Puncak Pertunjukan adalah Reog Obyok “Singo Kowor” yang menampilkan 10 Dadak Merak. Para penari menggunakan kostum tradisional yang di modifikasi, termasuk properti kuda jathilan yang melambangkan kendaraan evakuasi darurat. Pertunjukan dibagi menjadi empat babak yang menggambarkan siklus kehidupan masyarakat di wilayah rawan bencana-mulai dari kehidupan sehari-hari, ancaman bencana, proses mitigasi, hingga masa pemulihan.
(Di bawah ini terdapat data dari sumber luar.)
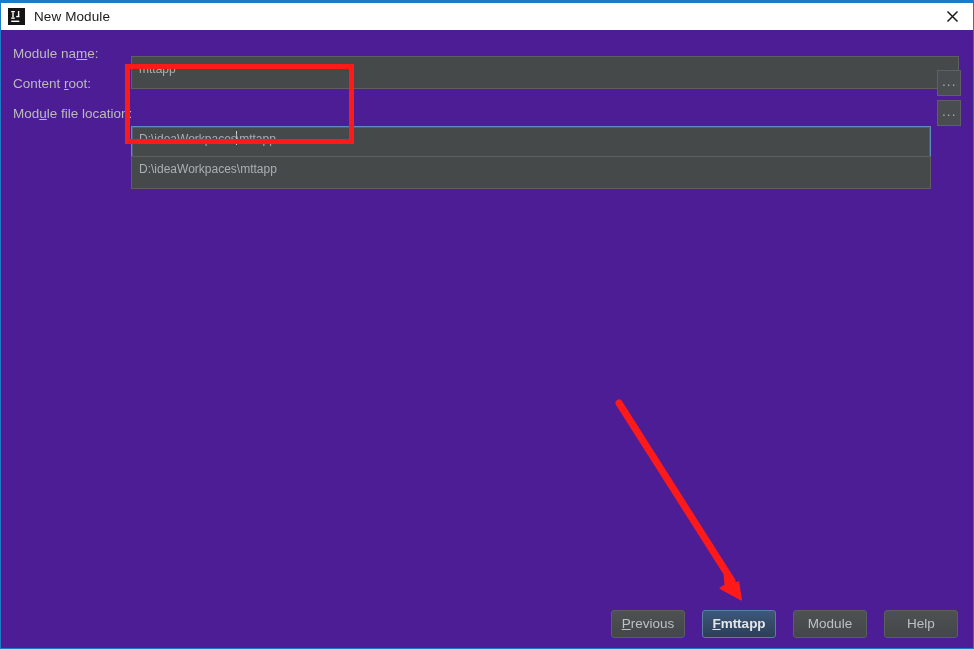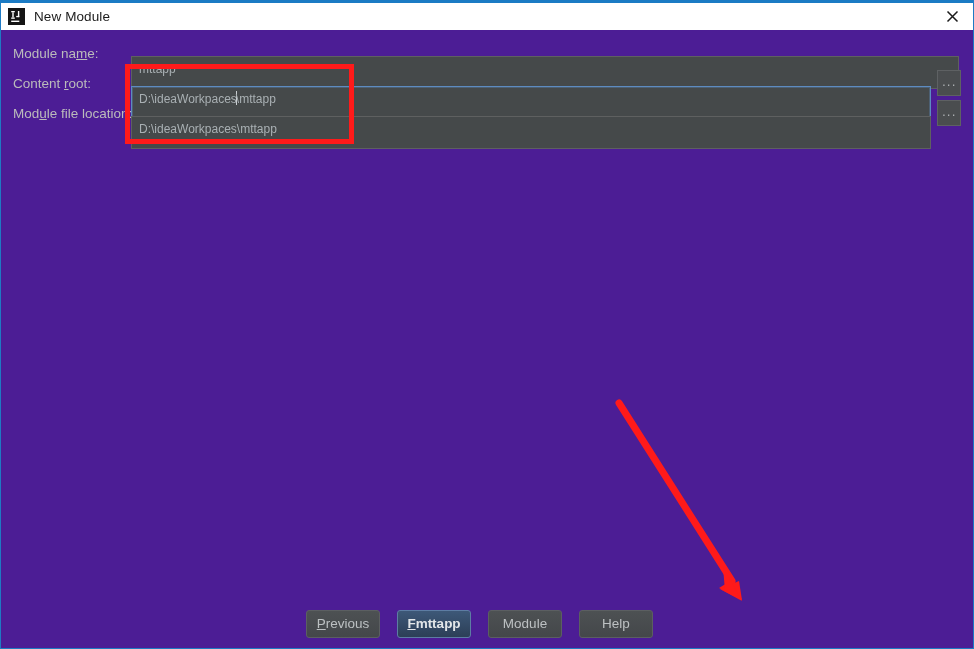--- a/index.html
+++ b/index.html
@@ -121,20 +121,21 @@
     white-space: nowrap;
     overflow: hidden;
   }
   .text-field.wide {
     left: 130px;
     width: 828px;
   }
   .text-field.narrow {
     left: 130px;
     width: 800px;
+    margin-top: 40px;
   }
   .text-field.focused {
     border: 1px solid #5d8bc0;
     box-shadow: 0 0 0 1px rgba(93,139,192,0.35) inset;
   }
   .caret {
     display: inline-block;
     width: 1px;
     height: 14px;
     background: #c8cdd0;
@@ -180,21 +181,21 @@
   }
 
   
   .button-bar {
     position: absolute;
     left: 0;
     bottom: 9px;
     width: 972px;
     height: 30px;
     display: flex;
-    justify-content: center;
+    justify-content: flex-end;
     align-items: center;
     padding-right: 15px;
     box-sizing: border-box;
     gap: 17px;
   }
   .dlg-btn {
     width: 74px;
     height: 28px;
     box-sizing: border-box;
     background: linear-gradient(#4d5153, #44474a);

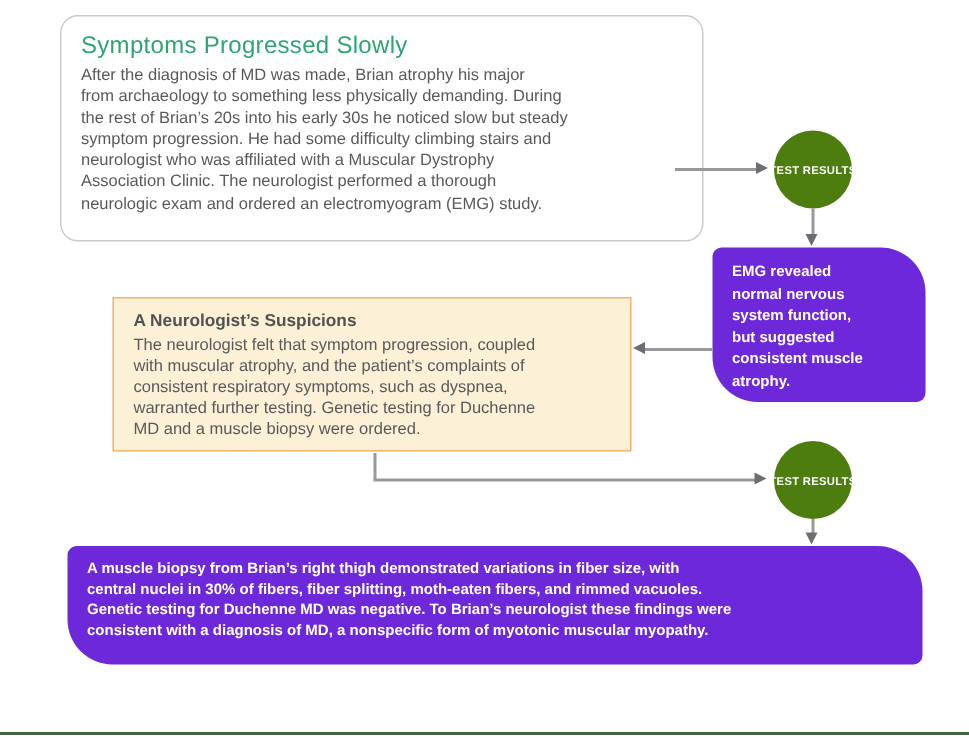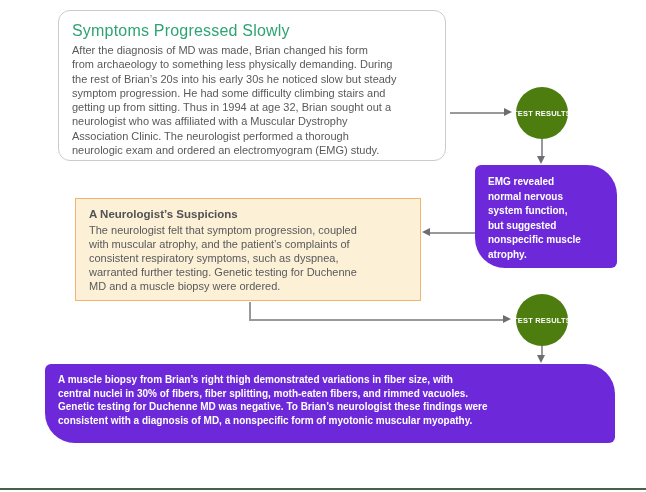--- a/index.html
+++ b/index.html
@@ -2,21 +2,21 @@
 <html><head>
 <meta charset="utf-8">
 <style>
   html,body{margin:0;padding:0;background:#ffffff;}
   .page{
     position:relative;width:646px;height:492px;overflow:hidden;background:#ffffff;
     font-family:"Liberation Sans",sans-serif;
   }
   
   .intro-card{
-    position:absolute;left:58px;top:10px;width:388px;height:151px;
+    position:absolute;left:40px;top:10px;width:429px;height:151px;
     border:1.5px solid #c9cbcd;border-radius:12px;background:#ffffff;box-sizing:border-box;
   }
   .intro-card .title{
     margin:11px 0 3px 13px;font-size:16px;font-weight:normal;color:#2ea473;letter-spacing:.2px;
   }
   .body-lines{margin-left:13px;font-size:11px;color:#58595b;}
   .intro-card .body-lines .ln{line-height:14.3px;white-space:nowrap;}
   
   .hline,.vline{position:absolute;background:#97999c;}
   .hline{height:1.5px;} .vline{width:1.5px;}
@@ -51,25 +51,24 @@
   .green-rule{position:absolute;left:0;top:488px;width:646px;height:2px;background:#456349;}
 </style>
 </head>
 <body>
 
 <div class="page">
 
   <section class="intro-card">
     <h1 class="title">Symptoms Progressed Slowly</h1>
     <div class="body-lines">
-      <div class="ln">After the diagnosis of MD was made, Brian changed his form</div>
+      <div class="ln">After the diagnosis of MD was made, Brian atrophy his major</div>
       <div class="ln">from archaeology to something less physically demanding. During</div>
       <div class="ln">the rest of Brian’s 20s into his early 30s he noticed slow but steady</div>
       <div class="ln">symptom progression. He had some difficulty climbing stairs and</div>
-      <div class="ln">getting up from sitting. Thus in 1994 at age 32, Brian sought out a</div>
       <div class="ln">neurologist who was affiliated with a Muscular Dystrophy</div>
       <div class="ln">Association Clinic. The neurologist performed a thorough</div>
       <div class="ln">neurologic exam and ordered an electromyogram (EMG) study.</div>
     </div>
   </section>
 
   <div class="hline" style="left:450px;top:112px;width:55px;"></div>
   <div class="arr right" style="left:504px;top:108px;"></div>
 
   <div class="badge" style="left:516px;top:87px;">
@@ -77,21 +76,21 @@
   </div>
 
   <div class="vline" style="left:541px;top:139px;height:18px;"></div>
   <div class="arr down" style="left:537px;top:156px;"></div>
 
   <div class="gray-box emg-box">
     <div class="ln">EMG revealed</div>
     <div class="ln">normal nervous</div>
     <div class="ln">system function,</div>
     <div class="ln">but suggested</div>
-    <div class="ln">nonspecific muscle</div>
+    <div class="ln">consistent muscle</div>
     <div class="ln">atrophy.</div>
   </div>
 
   <div class="hline" style="left:430px;top:232px;width:45px;"></div>
   <div class="arr left" style="left:422px;top:228px;"></div>
 
   <section class="cream-card">
     <h2 class="title">A Neurologist’s Suspicions</h2>
     <div class="body-lines">
       <div class="ln">The neurologist felt that symptom progression, coupled</div>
Melalui gerakan tari dan iringan gamelan, pesan penting seperti penghijauan lereng gunung, sistem peribgatan dini, serta semangat gotong royong menghadapi longsor dan banjir bandang disampaikan dengan indah. Warga setempat yang pernah menjadi korban longsor terlihat sangat antusias dan banyak yang ikut bertartisipasi dalam simbolis bersama para seniman. Setelah pertunjukan, panitia memutar perdana film dokumenter berjudul “Reog Tangguh Bencana” berdurasi 45 menit.
Ketua panitia Ayub Dwi Anggoro mengatakan bahwa, melalui kegiatan ini diharapkan reog bukan hanya hiburan, melainkan juga alat yang sangat efektif untuk membangun kesadaran masyarakat akan siaga bencana. Acara ini mendapat dukungan penuh dari Kementrian Kebudayaan melalui DanaIndonesiana, LPDP, BPBD Ponorogo, Dinas Kebudayaan dan Pariwisata Ponorogo, Pimpinan Cabang Muhammadiyah Ngebel, serta Pemerintah Desa Talun.